Arif Wicaksono • 26 December 2023 15:56
Jakarta: Kepala strategi mata uang global, suku bunga, dan pasar negara berkembang (EM) Goldman Sachs Group Kamakshya Trivedi telah memetik dua pelajaran utama dari salah satu keputusan buruk terbesar. Yakni pertaruhan terhadap booming pembukaan kembali Tiongkok pascapandemi.
Pada awal tahun, Goldman termasuk di antara bank-bank Wall Street yang menaruh harapan mereka untuk 2023 yang cerah. Salah satunya adalah pemulihan di Tiongkok, dengan para ahli strategi termasuk Kinger Lau memperkirakan kenaikan sebesar 15 persen di pasar saham Tiongkok. Sebaliknya, saham-saham Tiongkok turun lebih dari 15 persen, sementara banyak pasar negara berkembang baik-baik saja.
"Pelajaran pertama adalah Anda ingin memperlakukan EM dan EM di luar Tiongkok secara berbeda," kata Kamakshya Trivedi, dilansir The Business Times, Selasa, 26 Desember 2023.
Dia menuturkan, aset Tiongkok tidak berkorelasi dengan banyak aset negara berkembang lainnya selama beberapa waktu. Hal ini berlaku pada sisi ekuitas dan juga sisi pendapatan tetap.

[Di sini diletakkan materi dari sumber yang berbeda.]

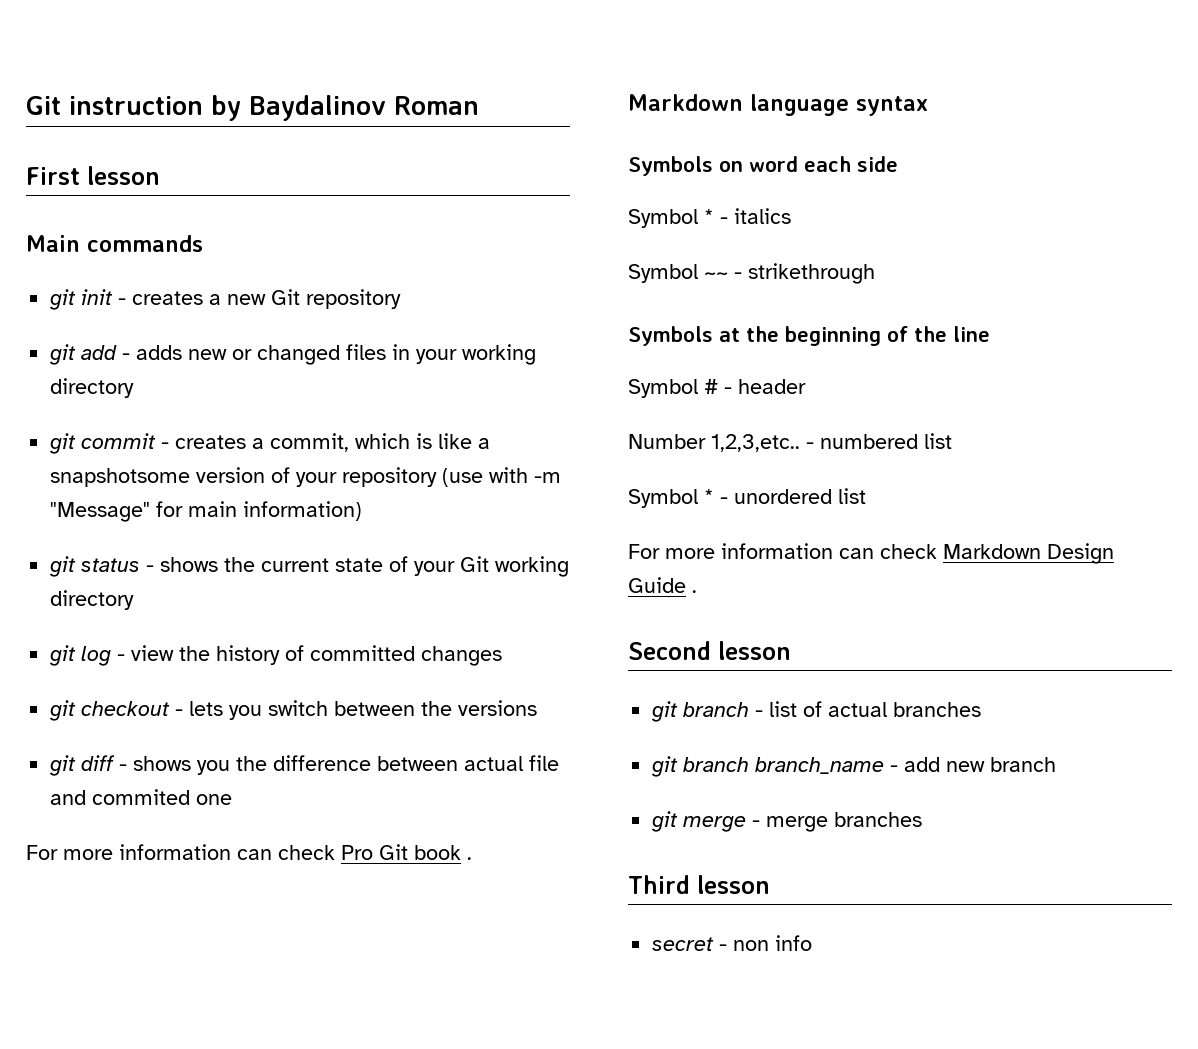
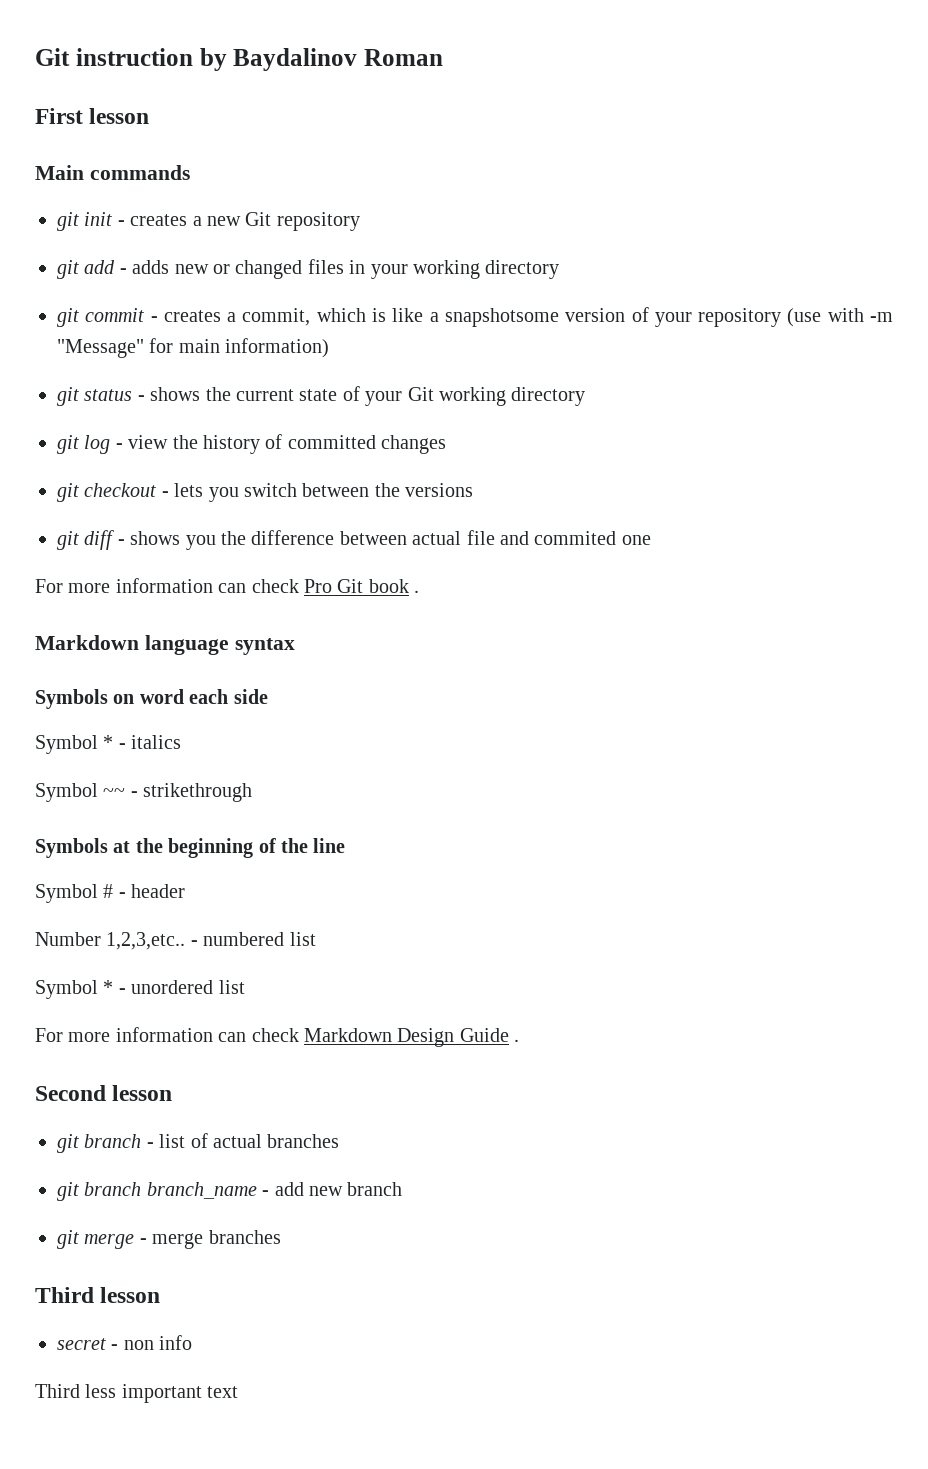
(813, 943) none -> [35,1384,239,1403] // Third less important text

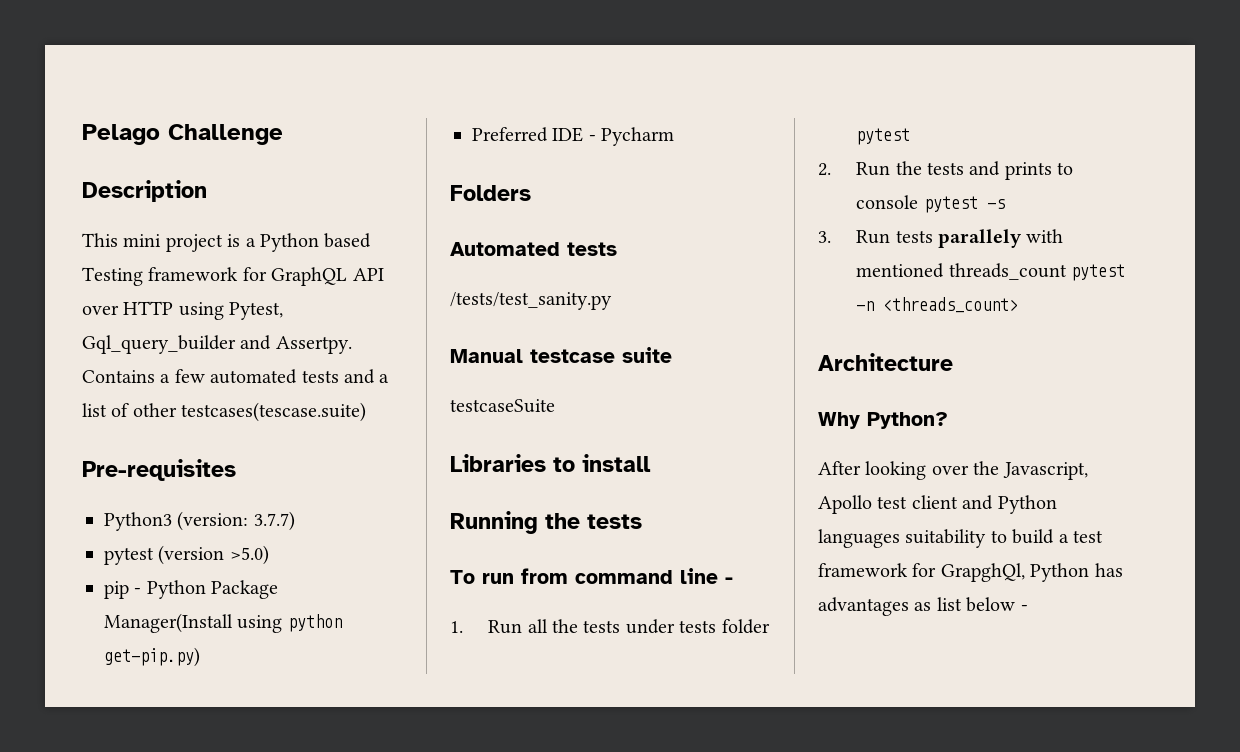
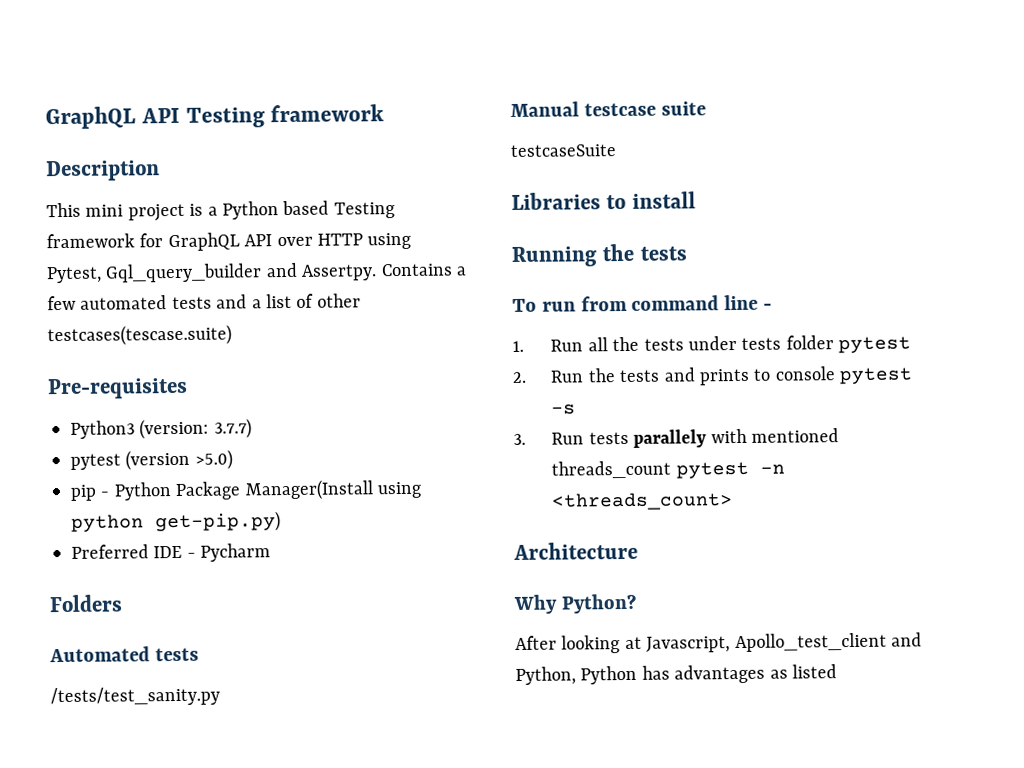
[82,124,283,145] Pelago Challenge -> [45,104,385,130] GraphQL API Testing framework
[931,461,1088,480] [818,495,1057,514] [818,529,1103,548] [818,563,1025,582] over the Javascript, Apollo test client and Python languages suitability to build a test framework for GrapghQl, -> [624,632,922,653] [515,666,576,685] at Javascript, Apollo_test_client and Python,
[936,597,1028,612] list below - -> [792,664,837,679] listed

Pelajaran kedua, katanya, adalah mengenai ketahanan negara-negara berkembang, bahkan dalam menghadapi siklus kenaikan suku bunga yang agresif oleh The Fed, penguatan dolar AS, dan perlambatan Tiongkok.
"Ini adalah kombinasi keadaan yang sangat buruk bagi aset-aset negara berkembang dan meskipun demikian, aset-aset negara berkembang memiliki kinerja yang tangguh” tegas dia.
Faktanya, selain Tiongkok, saham-saham negara berkembang telah menguat sebesar 16 persen tahun ini, dibandingkan dengan hanya 4,4 persen pada indeks acuan pasar negara berkembang MSCI yang mencakup saham Tiongkok, dan menyumbang hampir 30 persen dari total indeks.
"Dari sudut pandang pasar negara berkembang, kekecewaan terbesar adalah berlanjutnya perlambatan yang kita lihat di Tiongkok meskipun valuasinya murah, dan hal ini menjadi hambatan bagi aset negara berkembang sepanjang tahun," kata Trivedi.